= Newton-Beijing Jingshan School Exchange Program =

The Newton-Beijing Jingshan School Exchange Program is the oldest student exchange of public secondary school students between the United States and the People's Republic of China. The city of Newton, Massachusetts, hosts students and teachers from the Jingshan School in Beijing for four months each fall and sends students and teachers from Newton North High School and Newton South to Beijing each spring.

==History==
Beginning in 1985, through 1989, groups of two to three teachers and four to five students spent a semester living, studying, and working in one another's school community in alternate years. Intensive language and cultural study preceded each visit. (The American students in Beijing at the beginning of the Tiananmen Square protests of 1989 were sent home early, though it is unlikely they would have still been in Beijing by June 4, 1989.) After a five-year hiatus, the exchange program was resurrected, and began the schedule it is currently on: Chinese students going to the U.S. for four months in the Fall, and American students going to China for four months in the Spring.

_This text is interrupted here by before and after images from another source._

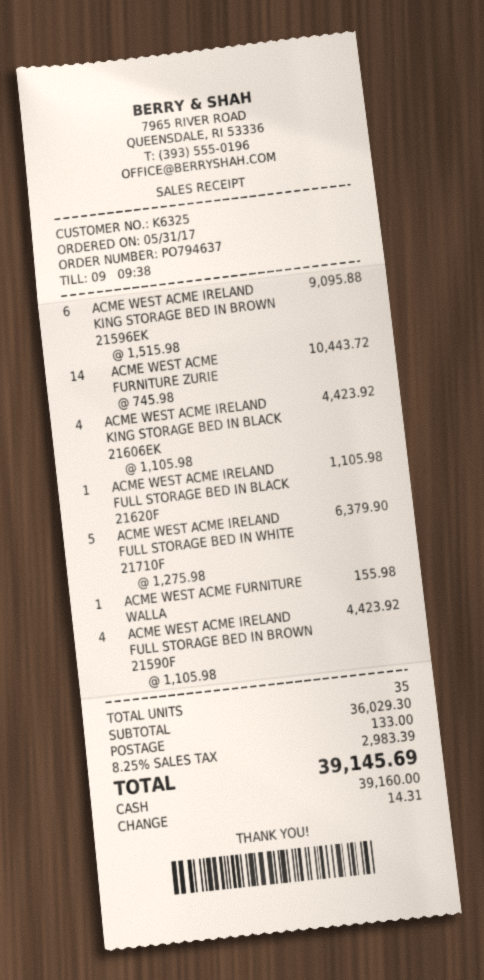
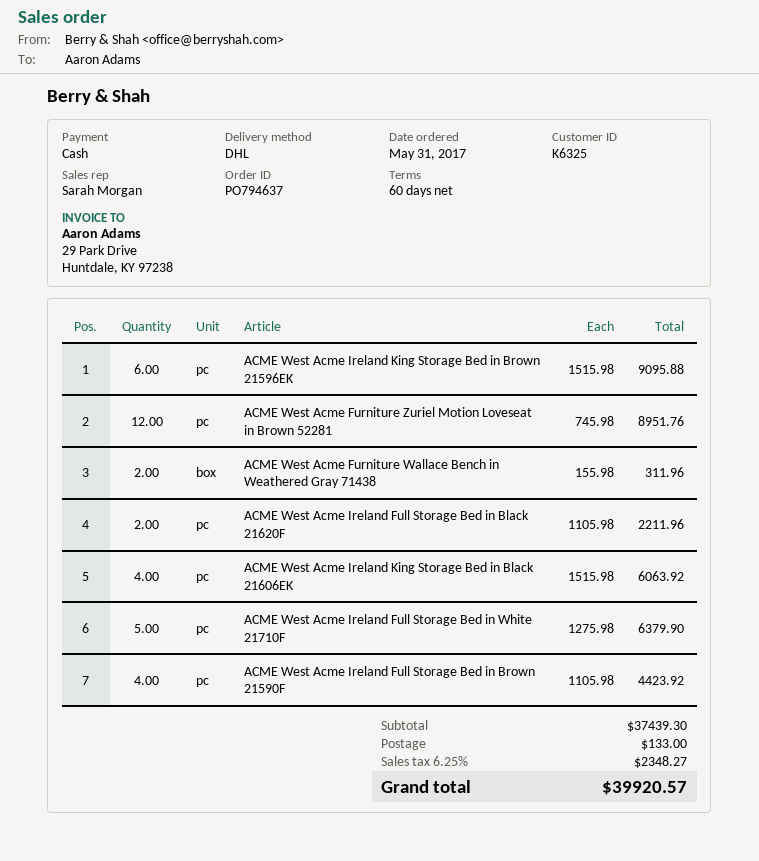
ACME WEST ACME FURNITURE ZURIE: 14 x 745.98 = 10443.72 -> 12 x 745.98 = 8951.76
ACME WEST ACME IRELAND KING STORAGE BED IN BLACK 21606EK: 4 x 1105.98 = 4423.92 -> 4 x 1515.98 = 6063.92
ACME WEST ACME IRELAND FULL STORAGE BED IN BLACK 21620F: 1 x 1105.98 = 1105.98 -> 2 x 1105.98 = 2211.96
ACME WEST ACME FURNITURE WALLA: 1 x 155.98 = 155.98 -> 2 x 155.98 = 311.96
subtotal: 36029.30 -> 37439.30
tax: 8.25% = 2983.39 -> 6.25% = 2348.27
total: 39145.69 -> 39920.57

Each school pays the respective travel expenses, while host families provide room and board. Through multiple programs and grants, about 80 teachers and administrators have been able to visit the Jingshan School outside the exchange program as well. The Newton-Beijing Jingshan Program has been a model for exchange programs across the country. The program is currently managed by Program Specialist Star Lew.

===2014 controversy===
A Newton North senior created controversy in 2014 when, during his time in China for the exchange, he wrote several notes in the schoolbook of a Chinese middle schooler. These notes said, "Democracy is for cool kids," "Don't believe the lies your school and government tell you," and "It's right to rebel." Chinese school administrators said they were deeply offended, and the Newton school superintendent said the student violated the code of conduct for the exchange program by writing the notes. The founders of the exchange program worried the entire program might be jeopardized by the incident.